1. Introduction
With the introduction of small and medium UAVs into everyday commercial and non-commercial operations, the importance of accurate, reliable, and robust sensing systems has become more and more apparent. This is especially true in the case of AI-powered autonomous flight, where machine learning algorithms are employed to make critical decisions without human intervention. Various strategies for safe and effective autonomous flight control exist for navigation [
1,
2], which rely on a number of sensing and inertial systems. However, with the increase in the scale of such operations, it is important that flight is also optimised for efficiency.
The primary difference between conventional flight control strategies in both manned and unmanned fixed-wing flight, in contrast to the flight control seen in natural fliers such as birds and insects, is the sensing distribution and redundancy. Rather than the conventional reliance on single point-mass calculations, coupled with a finite number of reduced pressure readings from selected points over the aircraft body, it is seen that natural fliers will rely on a plethora of distributed sensors around the body, providing a real-time picture of flow phenomena that can be correlated to specific flight conditions. Investigations of biologically inspired sensors have shown a variety of natural fliers using wing receptors to detect temporal flow and pressure changes, in addition to variations in amplitude for signals of the same frequency for executive decision making in flight control and stabilisation [
3]. This is important when considering the high flexibility of such natural fliers in comparison to the relatively rigid airframes of current aircraft and their associated complex flight dynamics models [
4]. Even in high-speed flight, mechanoreceptors on fast fliers have the ability to scale with flow conditions to a high level of sensitivity [
5], which is critical during high-speed stoops where small changes to angle of attack (AoA) can have significant effects on lift generation and flight stability [
6].
Inspired from nature, wind-hair receptors were explored in [
7] to detect changes in the boundary layer velocity profiles, giving detailed information of the overall flow conditions. When those sensors are exposed to flow, they show a deflection response as a result of the length-integrated load distribution along the filamentous hairs. Their response was tested under the different shape factors of the velocity profile and for different boundary layer thicknesses, and the researchers concluded that such wind-hairs are sensitive to flow profile changes from favourable to adverse pressure gradients. Micro-pillar shear stress sensors are even able to directly sense the velocity gradient at the wall [
8] and, as such, can be used to detect local flow reversals [
9]. Their mechanical behavior is well defined under static and dynamic load conditions; therefore, the sensors can quantify the wall-shear stress in magnitude and direction. This, however, limits the size of those sensors in practical applications to the scale of the viscous boundary layer, which is typically in the sub-millimeter range. For practical application, larger “wind-hairs” could be a compromise between gain in sensitivity (stronger bending forces) and the loss of spatial resolution that occurs due to the wall-normal integration effect.

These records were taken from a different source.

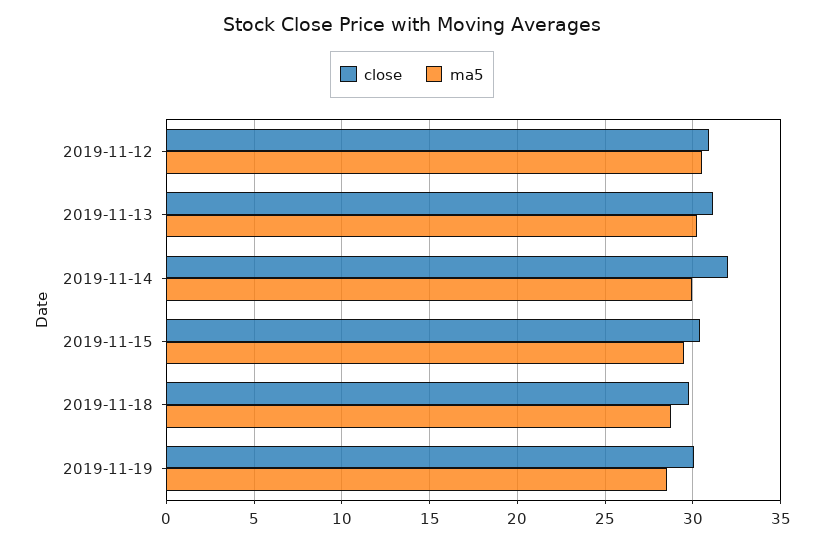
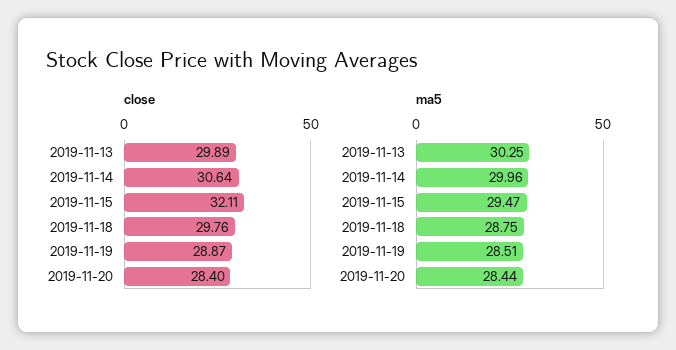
close, 2019-11-12: 31 -> none
ma5, 2019-11-12: 30.5 -> none
close, 2019-11-13: 31 -> 29.89
close, 2019-11-14: 32 -> 30.64
close, 2019-11-15: 30.5 -> 32.11
close, 2019-11-19: 30 -> 28.87
close, 2019-11-20: none -> 28.4
ma5, 2019-11-20: none -> 28.44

This paper will introduce work carried out on elastic bio-inspired wind-hairs in the form of flexible cantilever structures used for aerofoil flow sensing on an NACA0012 model. Moreover, the novel incorporation of remote optical tracking of such pillars is discussed using a combination of physical wavelength separation, on-board high-speed photography, and a cross-correlation algorithm to obtain a real-time output from such sensors while mitigating the requirement of a physical connection. It is not guaranteed that a physical connection between a sensor and computer on-board a compact UAV will always be available, especially with the emergence of materials of higher strength-to-weight ratios and with modern manufacturing techniques allowing the creation of more complex designs optimised for efficiency rather than internal space. Thus, such remote optical monitoring of sensors allows the capability to obtain flow measurements from areas that otherwise would remain unreachable with traditional point-pressure measurements to provide an AI flight controller with a more complete flow picture for decision making.
The design, fabrication, characterisation, and calibration of the sensor system is discussed, in addition to in situ calibration and FEA simulations that were carried out to characterise the sensor response in air. Furthermore, several use cases for such sensors are presented in a series of wind-tunnel experiments simulating the flight conditions and system response when placed in a single-row array over the suction side of an aerofoil. Mounting the sensors on an NACA0012 foil was chosen as a use case to explore the sensor’s response to varying conditions at low Reynolds numbers. The flow over an NACA0012 at such Reynolds numbers is well known from the literature [
10,
11,
12] and is within the range for conditions faced by most small- and medium-scale UAVs.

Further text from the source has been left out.